- Exercise aim -
The pictures in the data below are to be omitted; all else must be duplicated exactly.

:: Records for the task ::

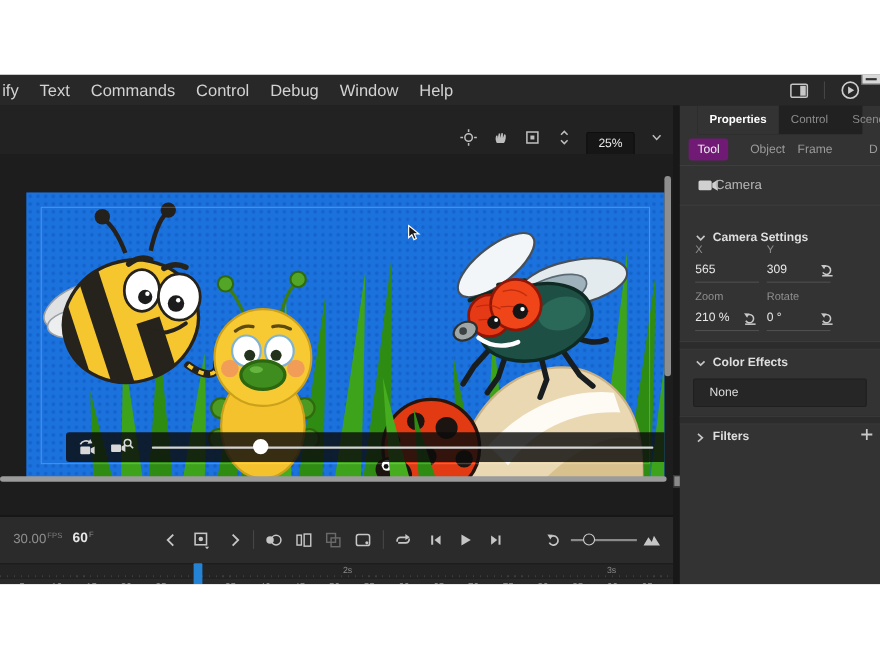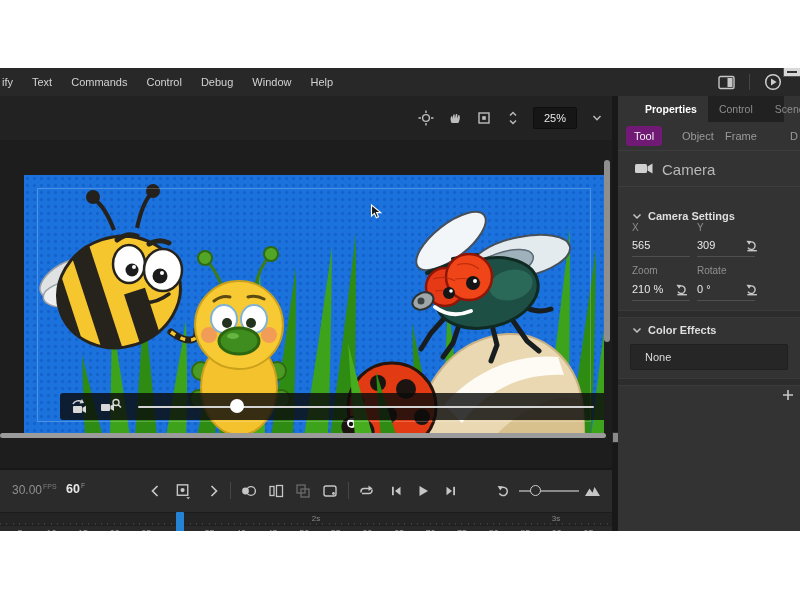"ify" .menu-item { font-size: 11px -> 15px }
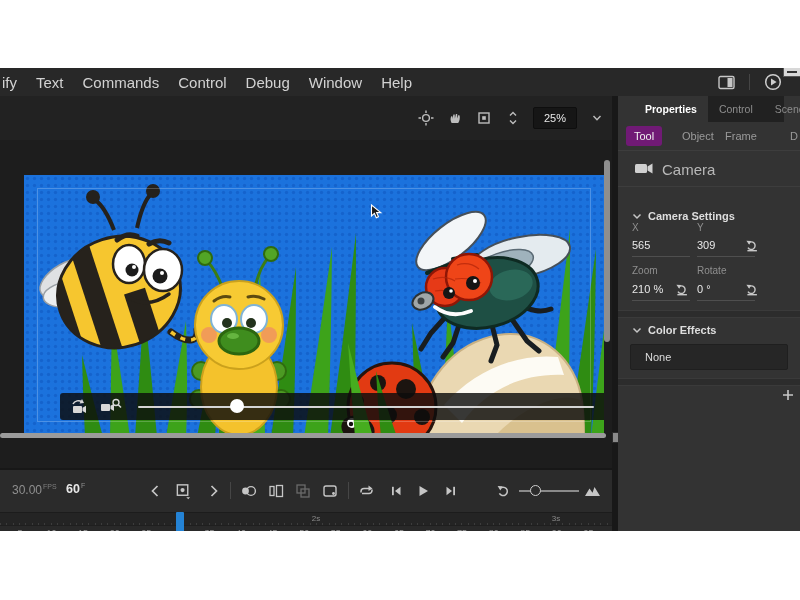"25%" .zoom-box { margin-top: none -> 13px }
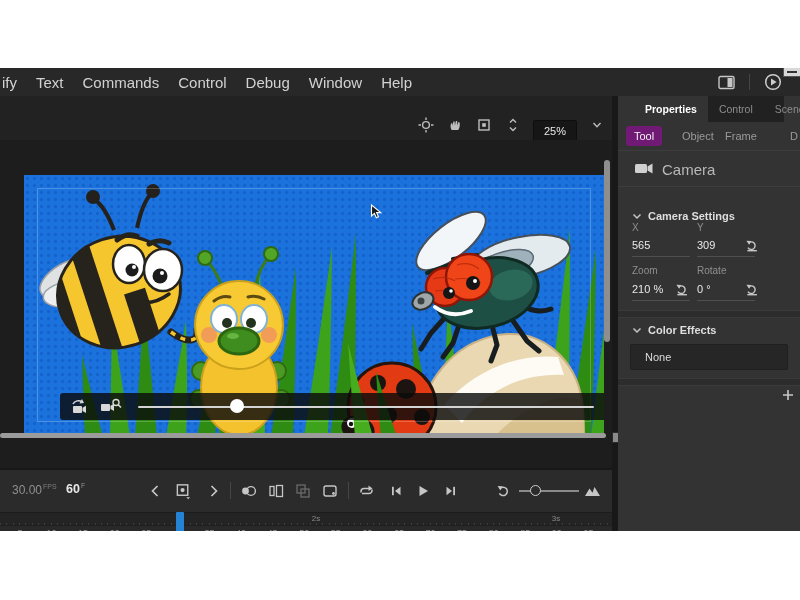"Camera" .tool-row .label { font-size: 15px -> 12px; left: 44px -> 32px }
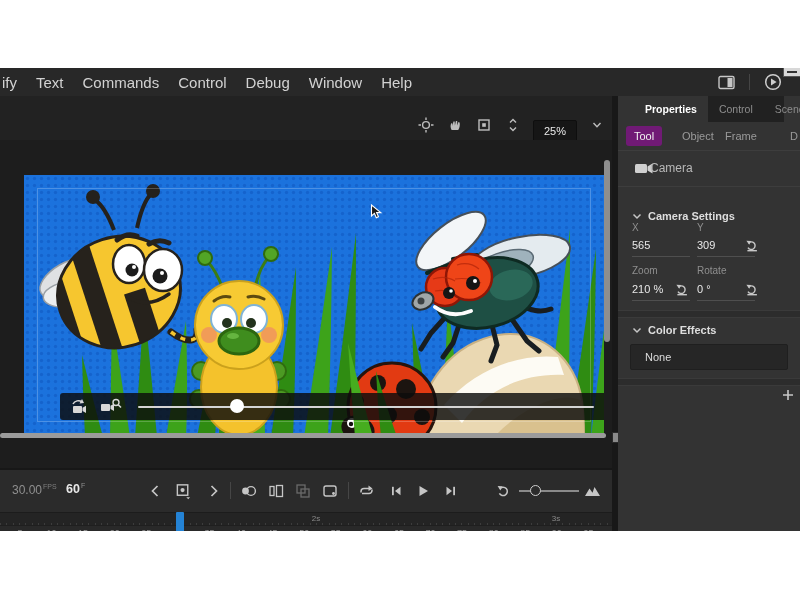"Filters" div.sec-hdr { html: none -> <div> <span> <svg> <path></path> </svg> </span> <span>Filters</span> </div> }
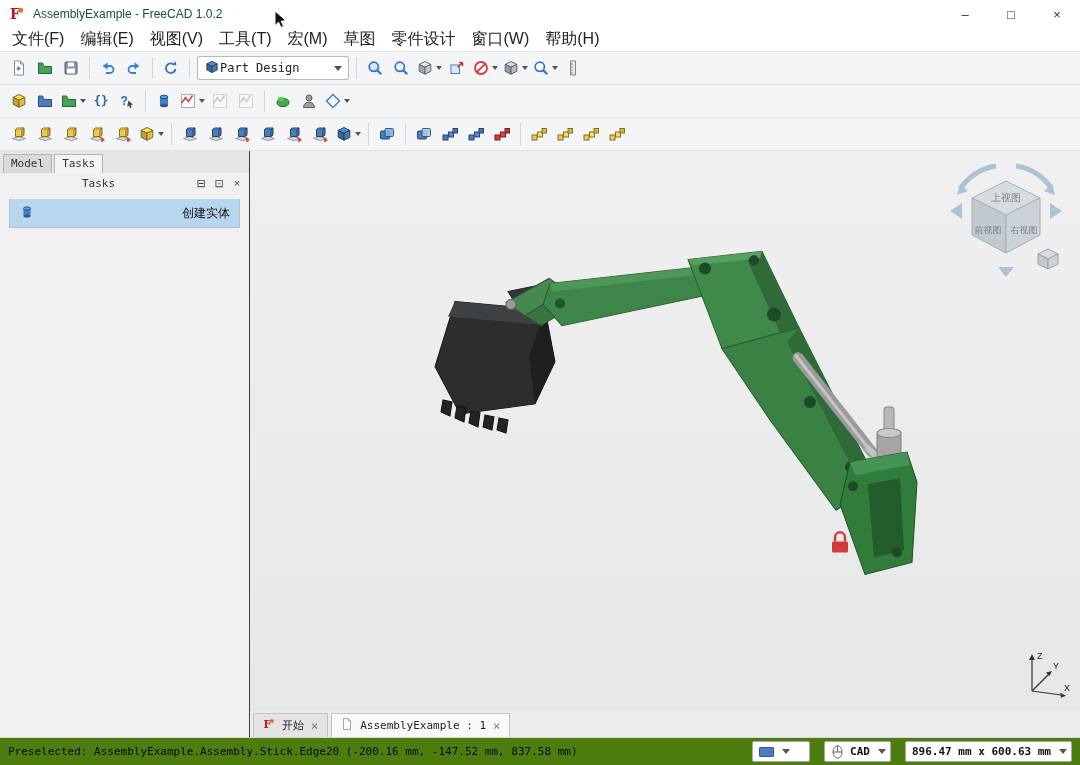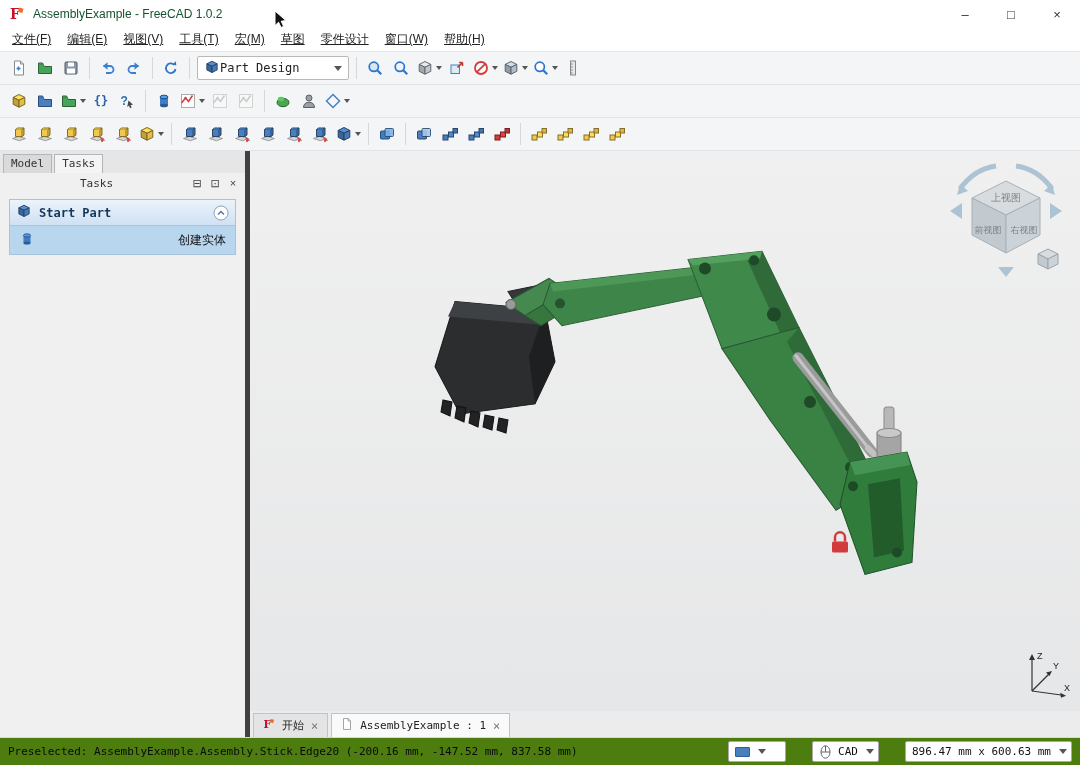"文件(F)" .menu-item { font-size: 12px -> 16px; text-decoration: underline -> none }
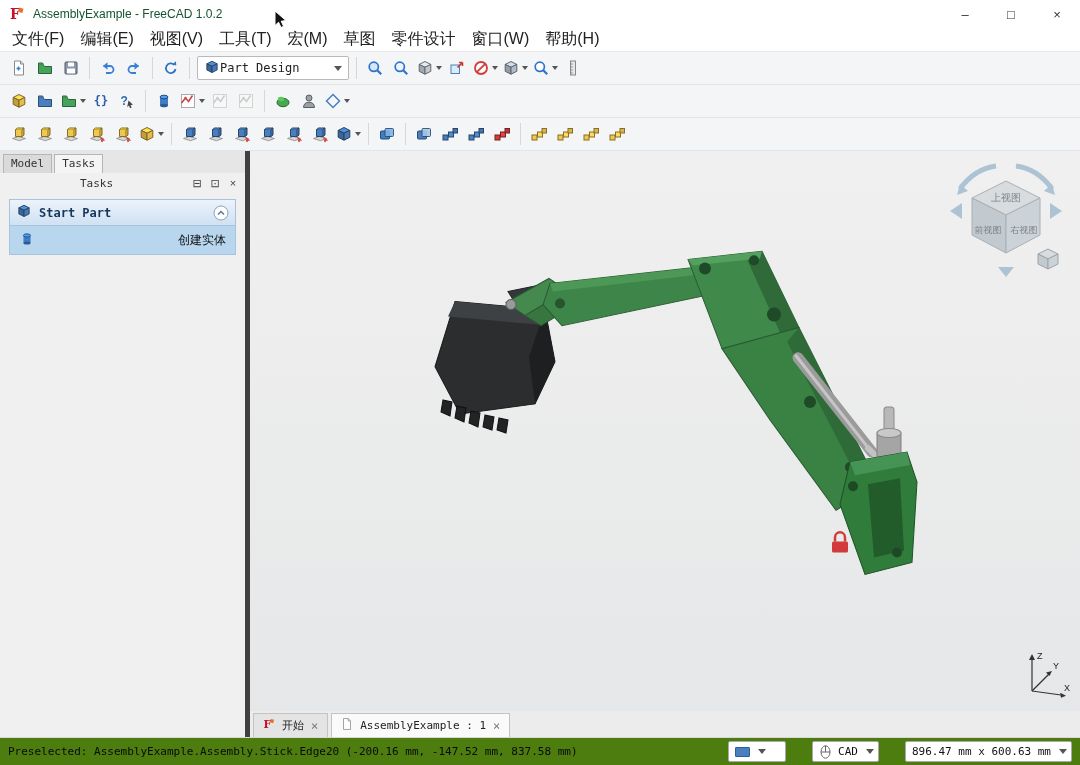"Model" .panel { border-right: 5px solid #404040 -> 1px solid #404040 }
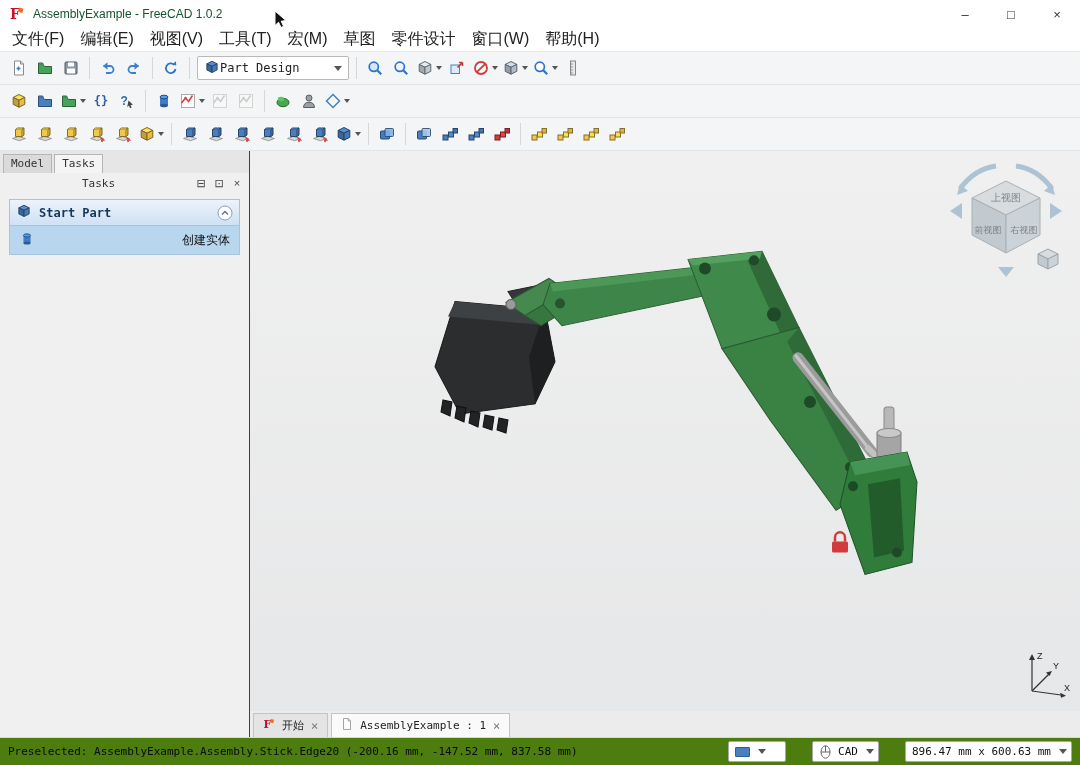"Start Part" div.task-header { html: <div> <span><svg> <path></path> <path></path> <path></path> </svg></span> <span>Start Part</span> <span> <svg> <circle></circle> <path></path> </svg> </span> </div> -> none }
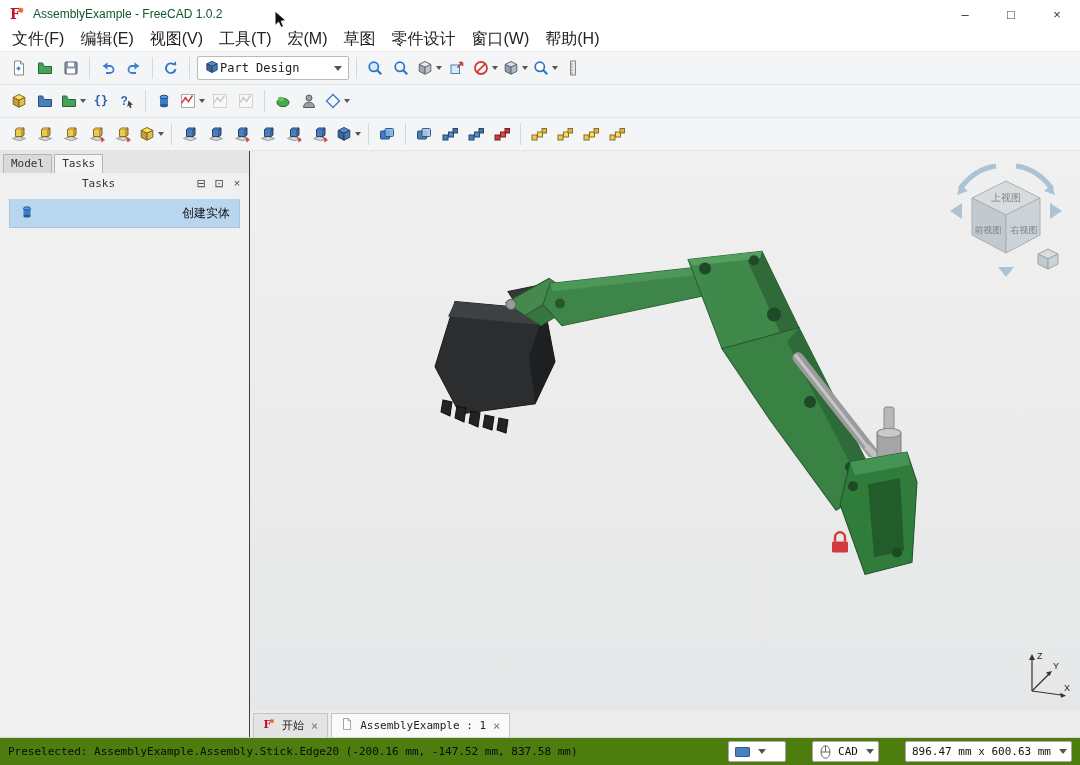"CAD" .status-combos { font-weight: none -> bold; gap: 26px -> 14px }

:::

- Solved problem -
"ify" .menu-item { font-size: 11px -> 15px }
"25%" .zoom-box { margin-top: none -> 13px }
"Camera" .tool-row .label { font-size: 15px -> 12px; left: 44px -> 32px }
"Filters" div.sec-hdr { html: none -> <div> <span> <svg> <path></path> </svg> </span> <span>Filters</span> </div> }
"文件(F)" .menu-item { font-size: 12px -> 16px; text-decoration: underline -> none }
"Model" .panel { border-right: 5px solid #404040 -> 1px solid #404040 }
"Start Part" div.task-header { html: <div> <span><svg> <path></path> <path></path> <path></path> </svg></span> <span>Start Part</span> <span> <svg> <circle></circle> <path></path> </svg> </span> </div> -> none }
"CAD" .status-combos { font-weight: none -> bold; gap: 26px -> 14px }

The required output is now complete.